Purchasing a holiday home is a luxury – and an opportunity to make money – that many people would relish, but it is not all about fun in the sun and relaxing by the pool.
Foreign property investment is a complex and potentially problematic process that requires thorough planning and consideration of various factors, from finance and taxes to maintenance and legal regulations.
A guarantee of regular holidays and relaxation could well be the ultimate goal of buying a holiday home, but one of the first things to be taken into account when initiating the process is finances.
There are various financial aspects of purchasing and owning a home abroad, such as setting yourself a clear and realistic budget.
According to Holiday Lettings, the key to budgeting for your investment is setting a maximum price limit and keeping to it. The holiday accommodation website points out that a number of significant expenses must be included in the overall purchase price, such as mortgage arrangement fees, legal costs, stamp duty and local taxes.
The financial obligations will not end once you have completed the purchase. You will have to keep up mortgage repayments and also pay for things such as maintenance, repairs and insurance.
With such a wide range of potential costs to consider, it can prove helpful and reassuring for holiday home buyers to use a specialist currency transfer service, which will allow you to make regular international payments, as and when you need.
Investing in a foreign property is a big commitment, so it is important to take plenty of time to think about where you want to buy and ensure that the location suits your needs.
Think about the aim of your investment – do you want a holiday home mainly for personal use, or are you looking for something with broad appeal that you can rent out for some extra income?
In a recently published guide to buying a holiday property, Ian Cowie, the Telegraph’s personal finance editor, pointed out that one of the most significant factors to consider is accessibility.
John Waldron of Connells estate agents said: “For a second home that is to be used for that quick weekend away, ease of access is an absolute must, because a four or five-hour journey at each end of the weekend can take the gloss off the holiday.”

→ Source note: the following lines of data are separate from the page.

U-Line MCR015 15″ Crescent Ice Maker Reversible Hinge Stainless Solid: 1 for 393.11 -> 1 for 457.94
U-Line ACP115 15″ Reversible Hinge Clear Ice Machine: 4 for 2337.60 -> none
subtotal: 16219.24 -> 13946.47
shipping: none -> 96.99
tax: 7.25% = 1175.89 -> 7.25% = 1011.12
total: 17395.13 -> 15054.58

You should also think about the safety of the area you are buying in, as the property could go unoccupied for fairly long stretches of time, and practical aspects such as proximity to amenities.
Estate agents and lawyers
According to the Association of International Property Professionals (AIPP), one of the crucial necessities of buying a property overseas is getting an independent lawyer to represent your interests.

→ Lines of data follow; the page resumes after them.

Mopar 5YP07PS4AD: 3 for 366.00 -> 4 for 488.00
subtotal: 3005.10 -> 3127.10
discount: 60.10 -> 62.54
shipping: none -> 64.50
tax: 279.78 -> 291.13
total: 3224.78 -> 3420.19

Your lawyer should not be affiliated with any other person or organisation in the wider buying process and will charge a fee that should be included in your budget.
With regards to estate agents, the AIPP stresses that it is important to go with a firm that is 100 per cent professional.
Check the reliability of your agent by asking lots of questions about the company and doing some research on its track record. You should also seek out genuine client testimonials and ask for detailed, written clarification of the service the firm offers, which can be checked by lawyer.
There are many more things to be taken into account when buying a holiday home, such as the upkeep of your property while you are not using it.
A neat and tidy garden, if left untended, could quickly turn into a wild collection of weeds and long grass, while a swimming pool could end up unusable if you do not arrange for it to be maintained.
You might also want to have the inside of the home cleaned on a regular basis, another financial commitment that could require you to make international money transfers.
Before going ahead with the purchase, visit your location a few times to familiarise yourself with it. This will reduce the risk of any nasty surprises after you have invested.
Looking to the future, you might want to consider issues that could affect the resale value of your holiday home, such as trends in the local real estate market and any nearby infrastructure or property developments.